Exercise - Upon reaching the line that contains "font-size: 29px;" in the records below, begin repeating every line exactly through the last one, skipping pictures.

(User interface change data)
# # # #

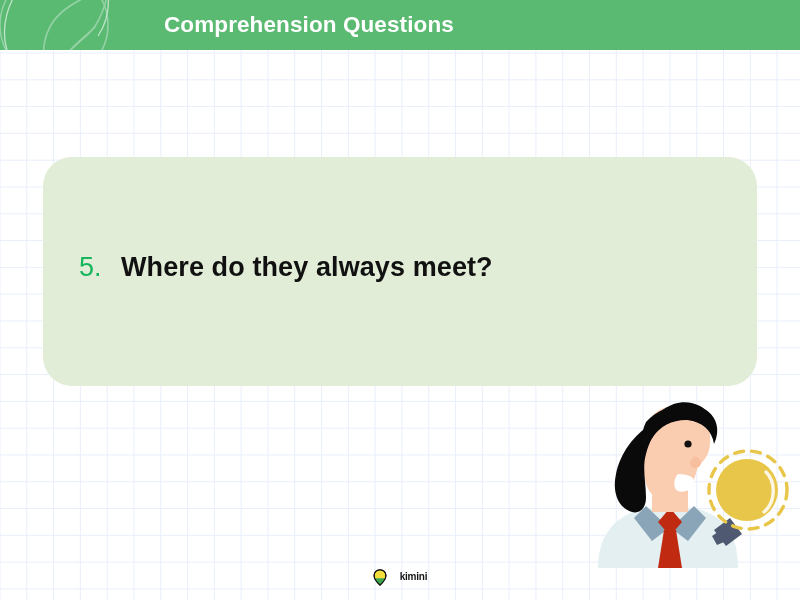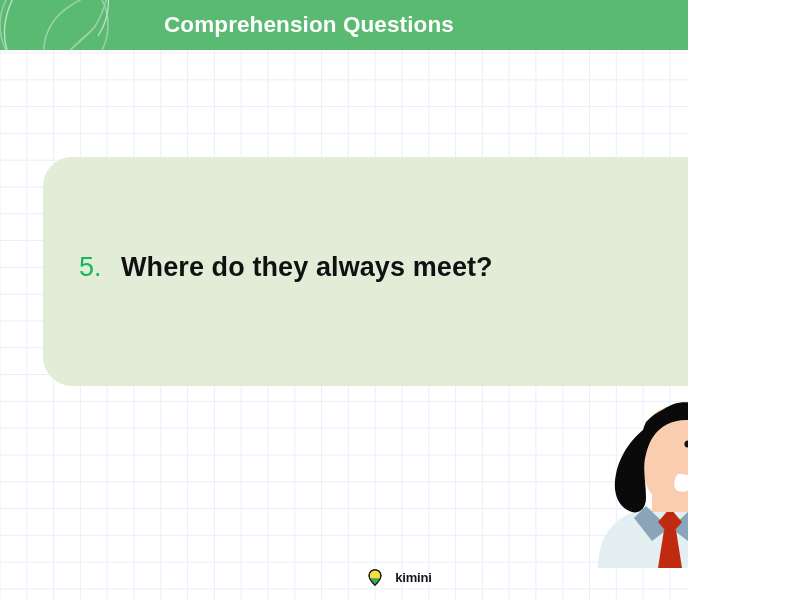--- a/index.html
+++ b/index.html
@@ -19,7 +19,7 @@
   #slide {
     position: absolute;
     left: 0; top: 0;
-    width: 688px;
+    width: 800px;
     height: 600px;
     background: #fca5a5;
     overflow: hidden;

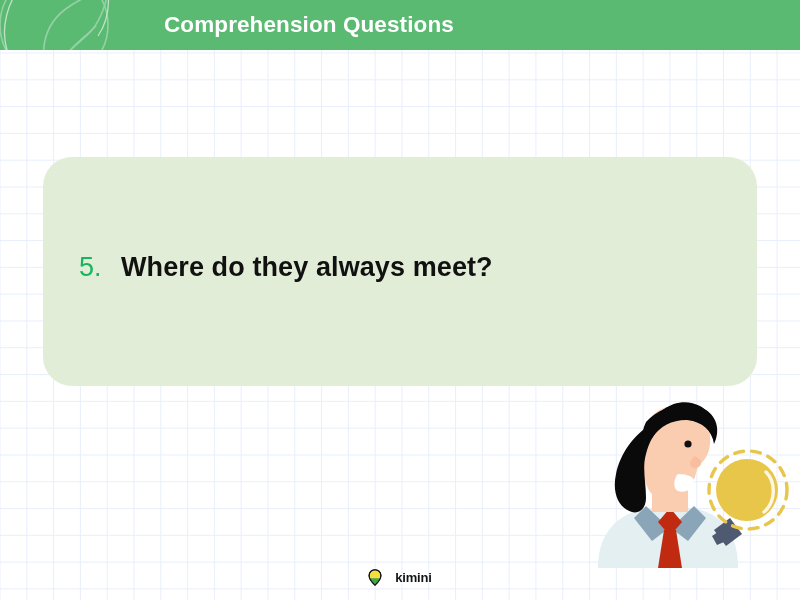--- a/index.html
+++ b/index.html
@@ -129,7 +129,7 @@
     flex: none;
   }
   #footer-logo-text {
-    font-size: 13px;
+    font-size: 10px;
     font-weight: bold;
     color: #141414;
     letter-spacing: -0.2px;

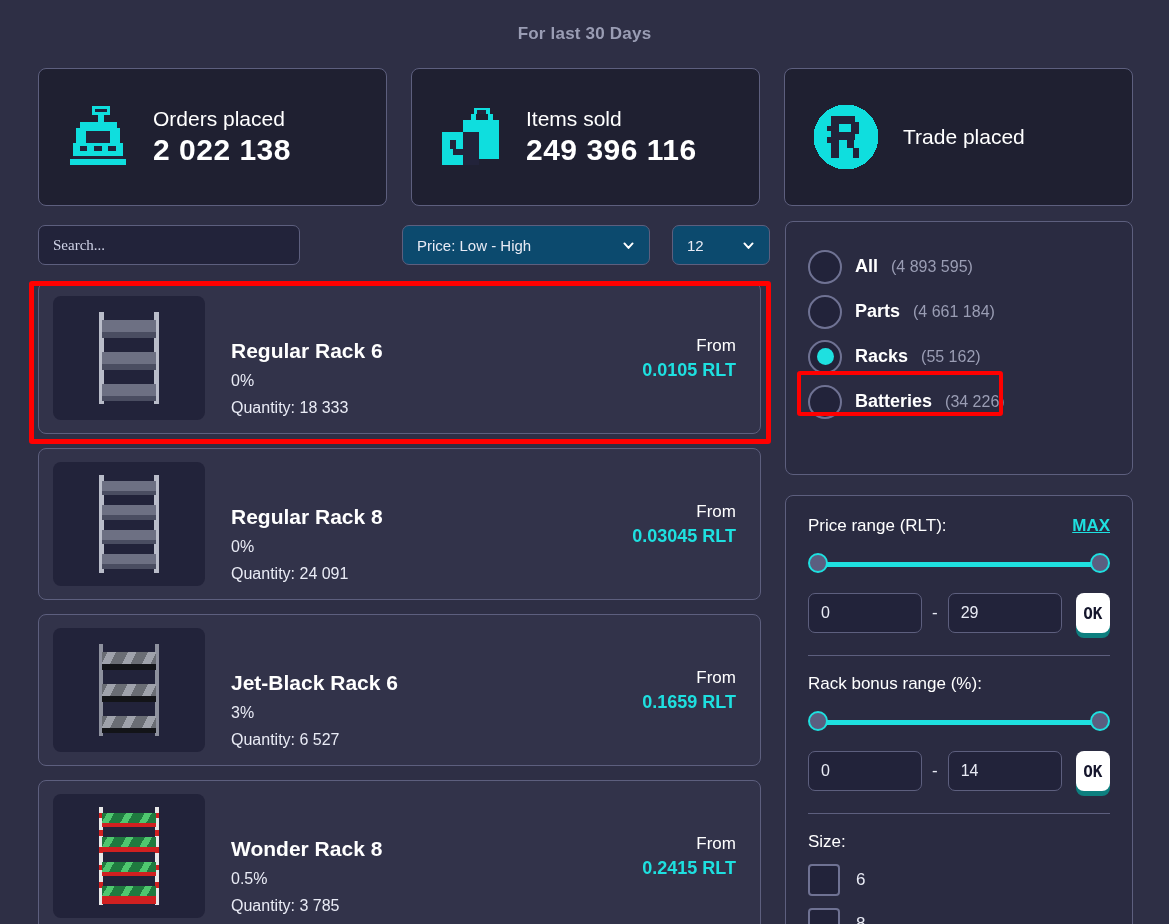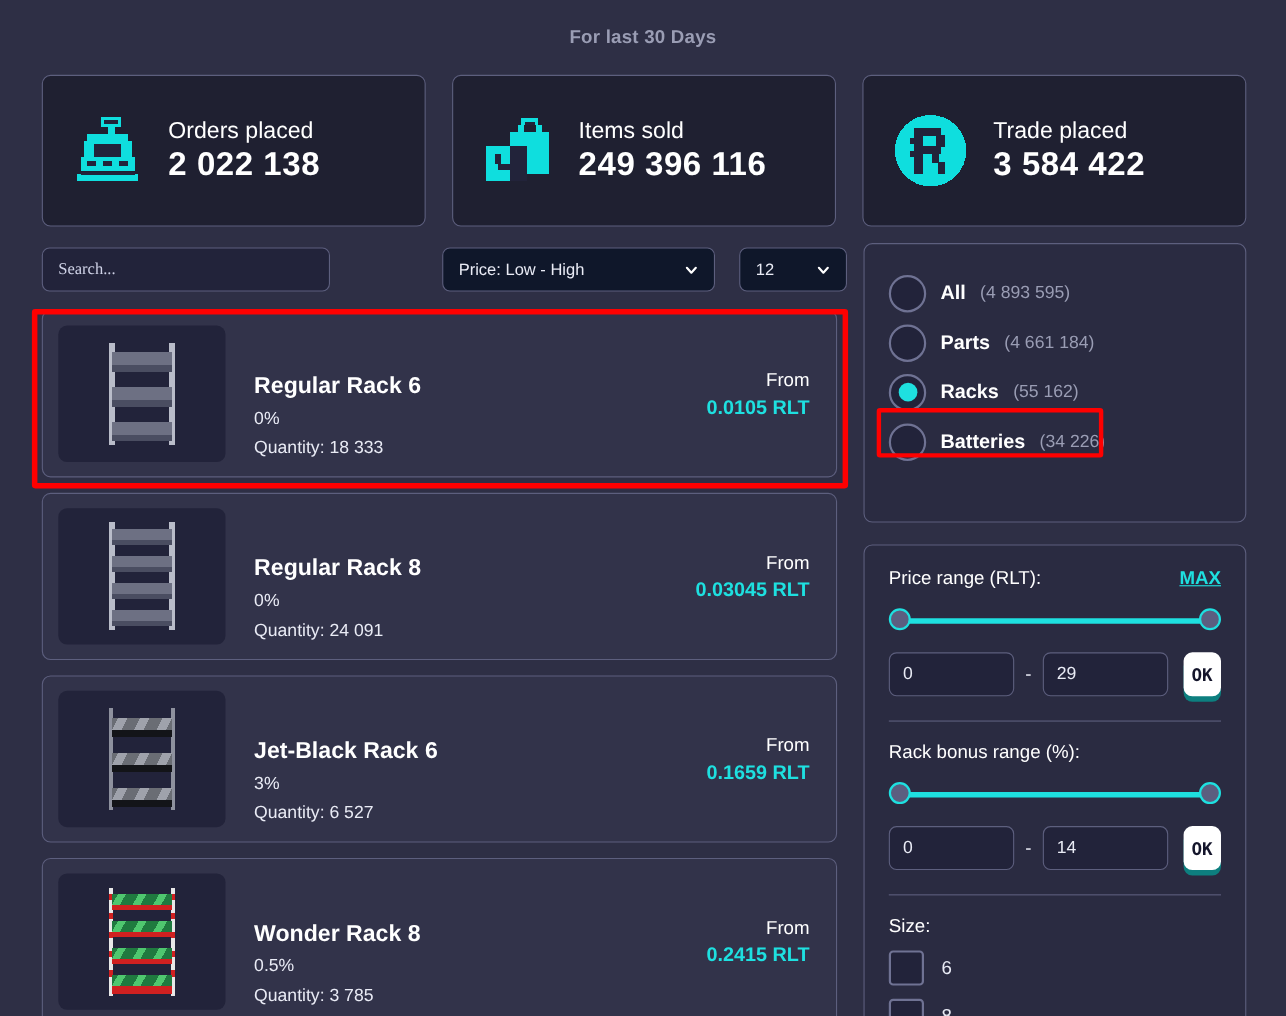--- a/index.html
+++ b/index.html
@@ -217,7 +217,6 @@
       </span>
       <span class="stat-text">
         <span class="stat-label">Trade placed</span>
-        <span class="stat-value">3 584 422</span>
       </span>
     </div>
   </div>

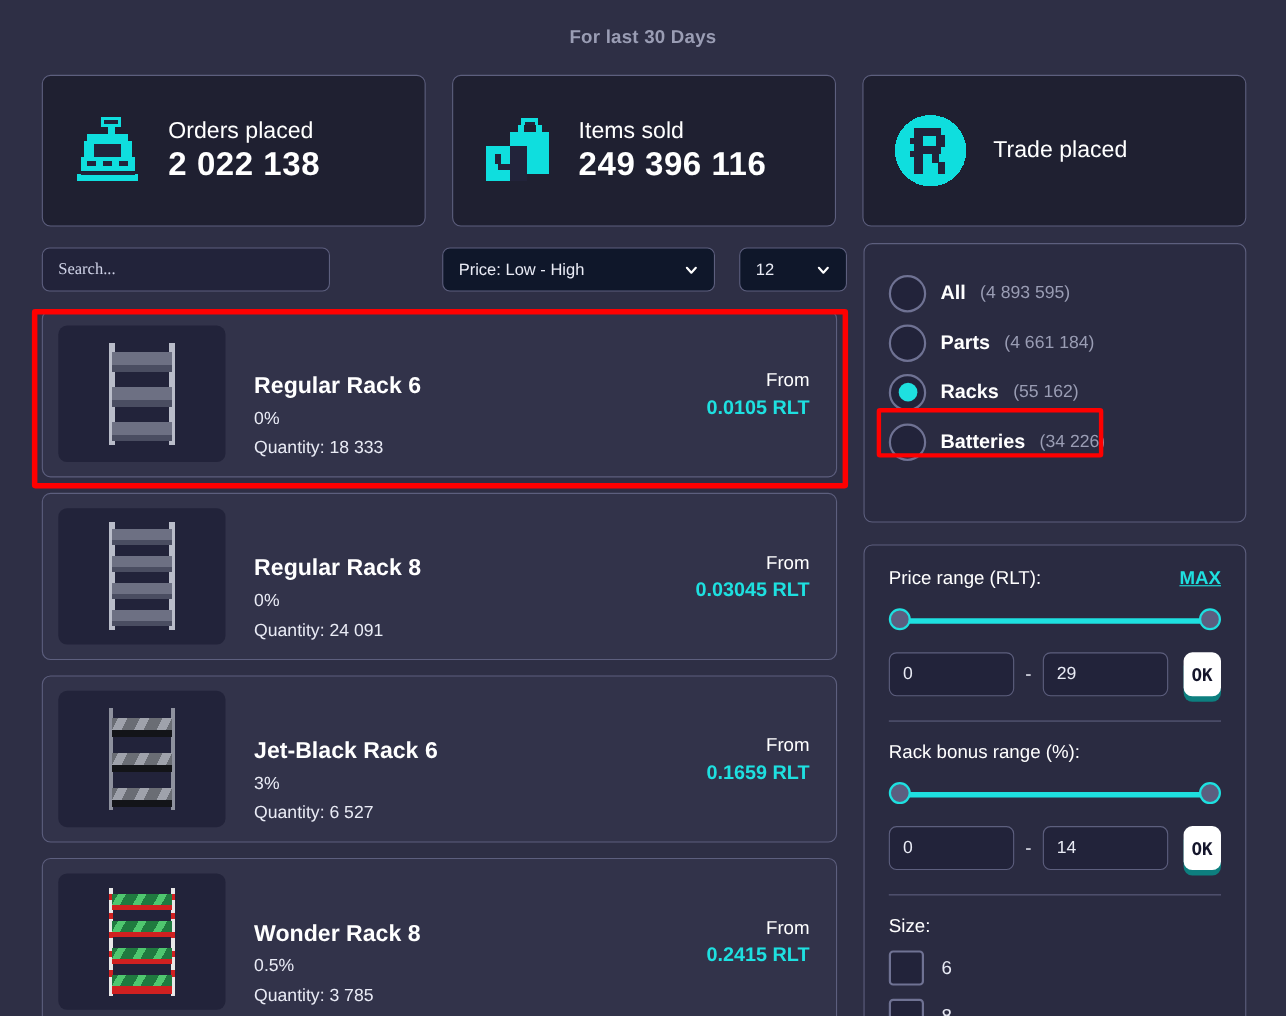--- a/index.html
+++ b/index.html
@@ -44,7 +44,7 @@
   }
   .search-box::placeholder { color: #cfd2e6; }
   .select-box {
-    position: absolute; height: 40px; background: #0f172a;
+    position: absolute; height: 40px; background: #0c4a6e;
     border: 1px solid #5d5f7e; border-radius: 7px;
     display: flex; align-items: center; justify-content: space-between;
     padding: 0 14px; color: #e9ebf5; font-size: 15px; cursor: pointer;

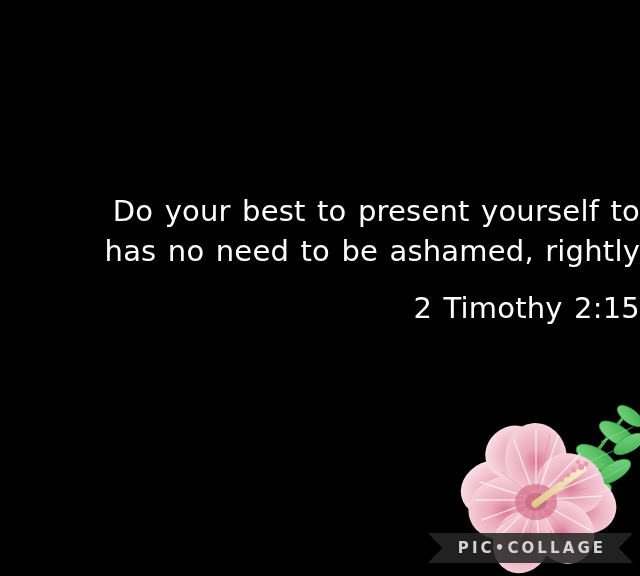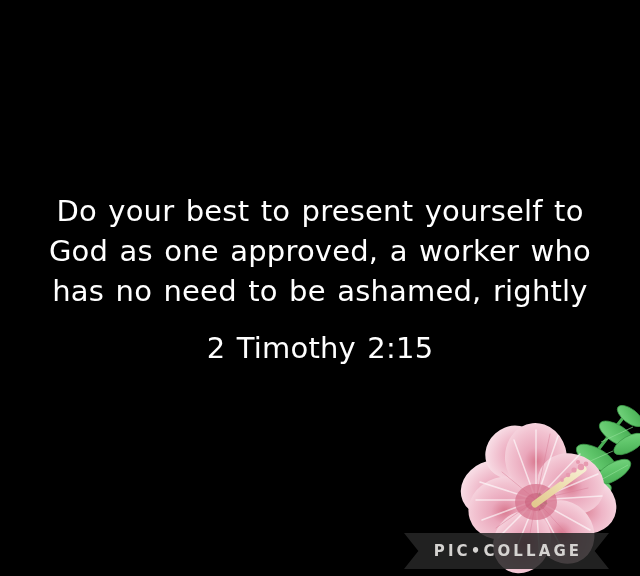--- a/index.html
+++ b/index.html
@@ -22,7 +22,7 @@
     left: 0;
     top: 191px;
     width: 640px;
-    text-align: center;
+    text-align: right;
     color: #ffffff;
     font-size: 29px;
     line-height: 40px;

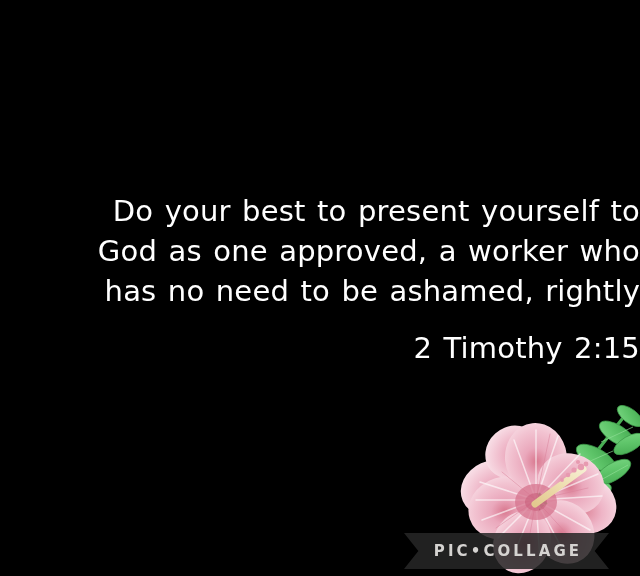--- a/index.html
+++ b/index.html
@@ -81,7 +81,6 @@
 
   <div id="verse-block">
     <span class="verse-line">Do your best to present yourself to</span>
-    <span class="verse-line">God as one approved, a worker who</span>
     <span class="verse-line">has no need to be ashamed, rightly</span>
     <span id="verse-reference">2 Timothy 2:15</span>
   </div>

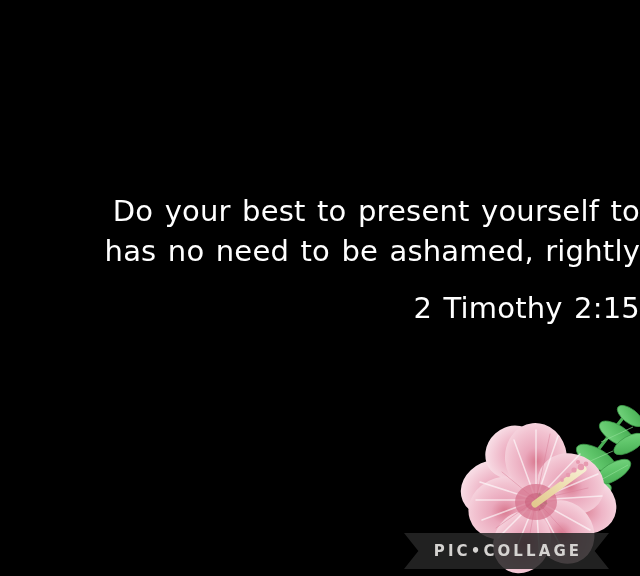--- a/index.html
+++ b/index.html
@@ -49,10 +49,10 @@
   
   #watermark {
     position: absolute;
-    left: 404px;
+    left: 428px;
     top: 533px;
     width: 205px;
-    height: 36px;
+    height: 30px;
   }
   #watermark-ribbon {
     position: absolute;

# # # #

Result for this exercise -
     font-size: 29px;
     line-height: 40px;

--- a/index.html
+++ b/index.html
@@ -81,7 +81,6 @@
 
   <div id="verse-block">
     <span class="verse-line">Do your best to present yourself to</span>
-    <span class="verse-line">God as one approved, a worker who</span>
     <span class="verse-line">has no need to be ashamed, rightly</span>
     <span id="verse-reference">2 Timothy 2:15</span>
   </div>

--- a/index.html
+++ b/index.html
@@ -49,10 +49,10 @@
   
   #watermark {
     position: absolute;
-    left: 404px;
+    left: 428px;
     top: 533px;
     width: 205px;
-    height: 36px;
+    height: 30px;
   }
   #watermark-ribbon {
     position: absolute;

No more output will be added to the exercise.